Eugene Yelchin: The most useful writing advice came to me from Frank Daniel, a Czech-American screenwriter, and my writing teacher at the graduate film school at the USC. He was teaching us how to write screenplays, but I have been applying his wisdom to writing fiction as well. The advice has to do with the often-lengthy period of revision. The steps to his advice are as follows:
- You came up with an idea for your story. The idea is so brilliant, so unique, and so important that you have no doubt you will create a masterpiece. Your final work will change you, change others, and change the world.
- Take a sheet of paper and write down how you feel about your idea, why it is so brilliant and so important. Don’t be shy— no one will read it—put down your feelings as honestly as you can. Fold the sheet of paper, put it in the envelope, seal it, and store it out of sight.

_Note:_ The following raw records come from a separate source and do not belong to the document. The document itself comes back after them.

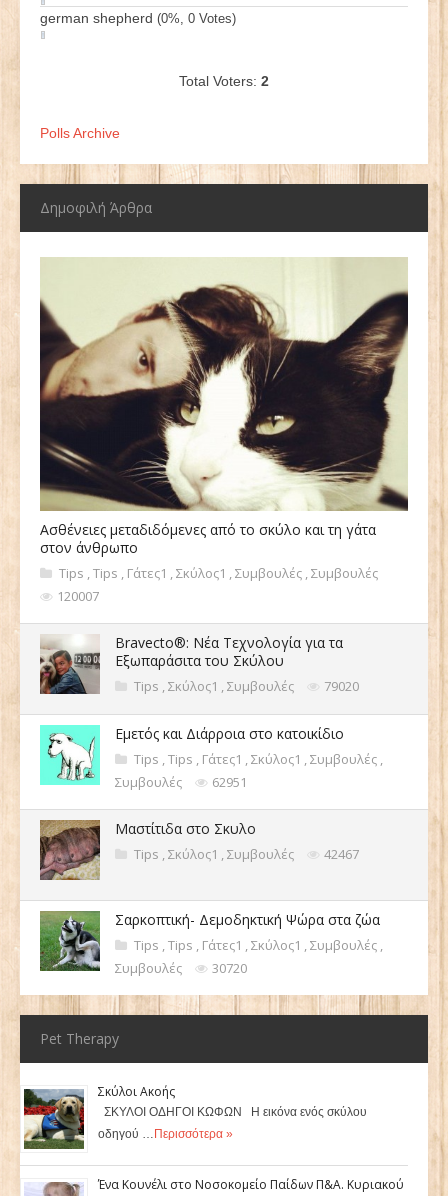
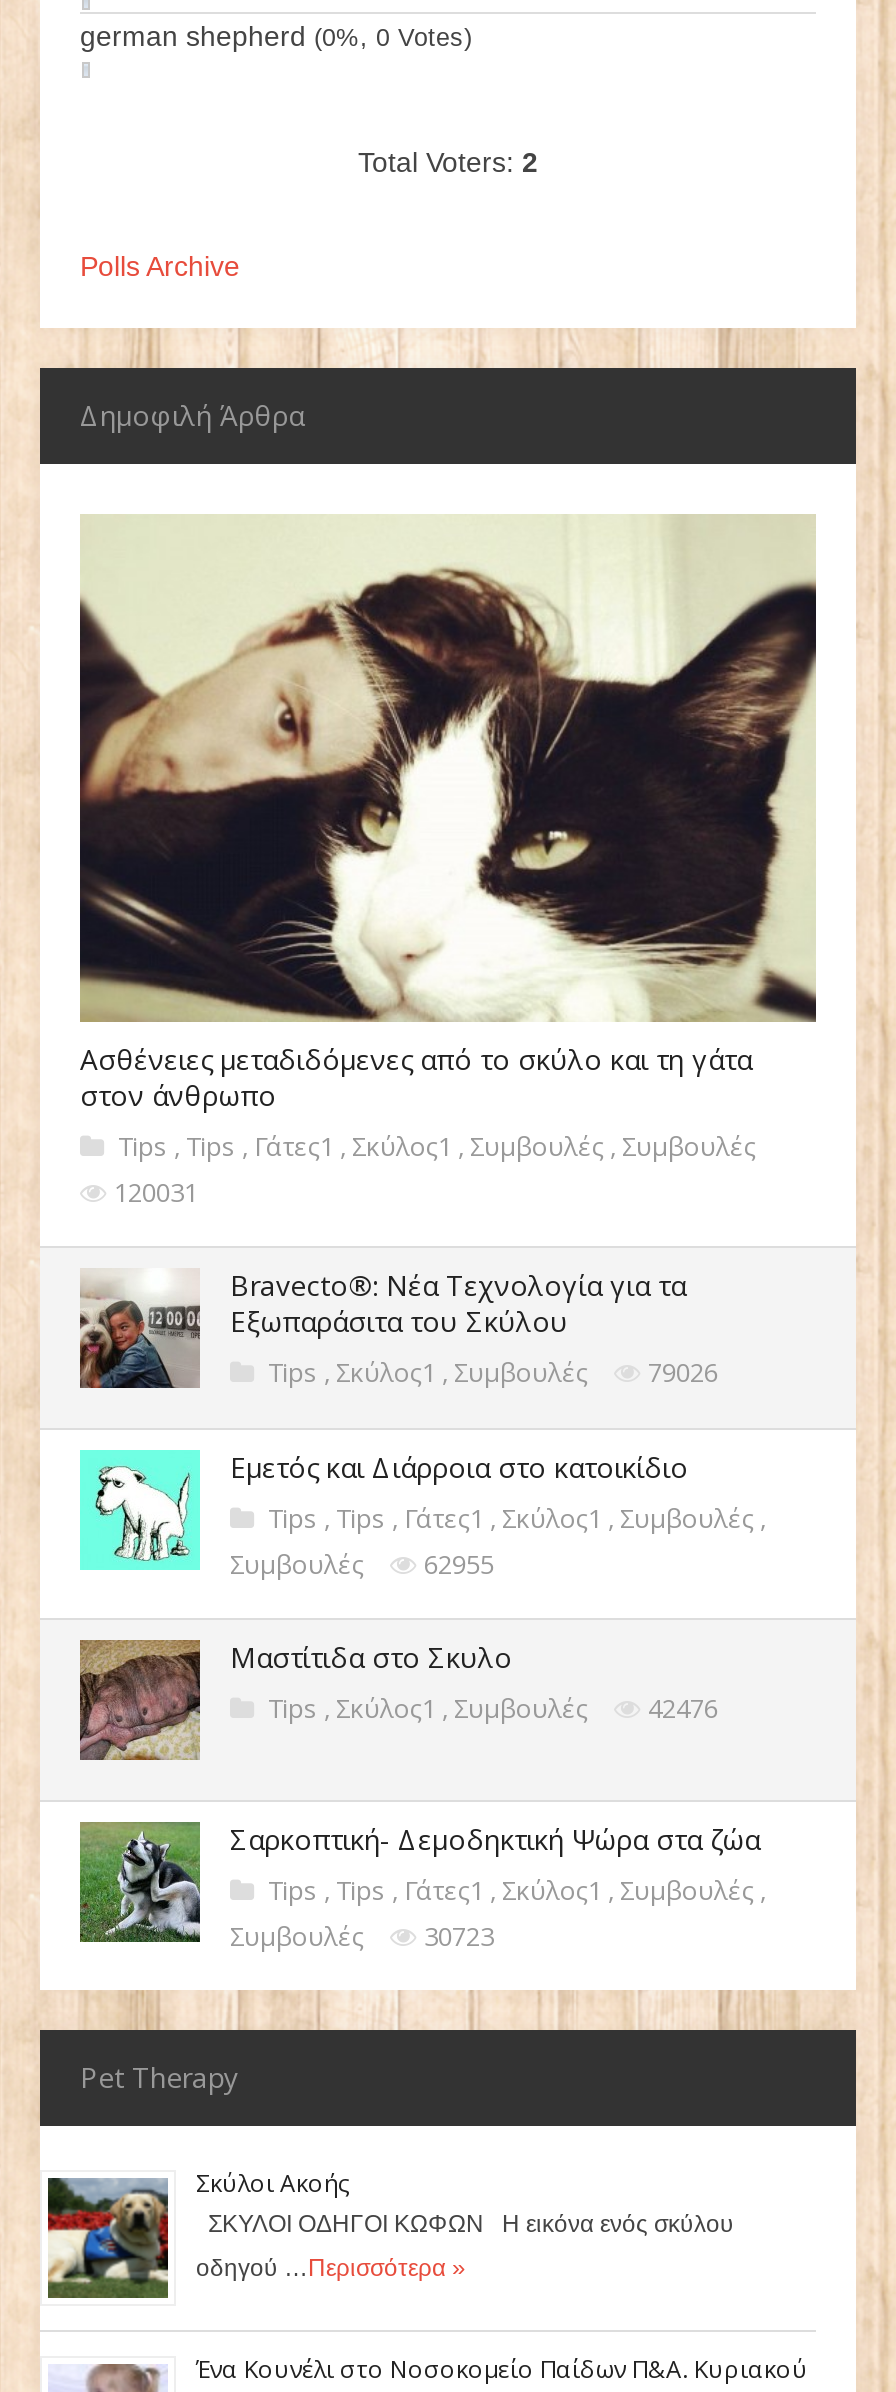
- 120007
+ 120031

- Tips, Σκύλος1, Συμβουλές 79020
+ Tips, Σκύλος1, Συμβουλές 79026

- Συμβουλές 62951
+ Συμβουλές 62955

- Tips, Σκύλος1, Συμβουλές 42467
+ Tips, Σκύλος1, Συμβουλές 42476

- Συμβουλές 30720
+ Συμβουλές 30723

- A year or two later, your attitude is completely different. You are exhausted by the revisions. The idea seems stupid and useless. What was good in it you had managed to kill by your ineptitude and lack of talent. You are ready to quit.
- Open the sealed envelope and read what you wrote before you began writing. Your former excitement will surprise you. It might make you feel a little ashamed for being such a coward. You see what was so special about your idea that got lost in the process.
- Next, at least in theory, you will return to the writing desk with the renewed energy.
Try this at home. It saved a couple of my books which were later successfully published from certain abandonment during the process.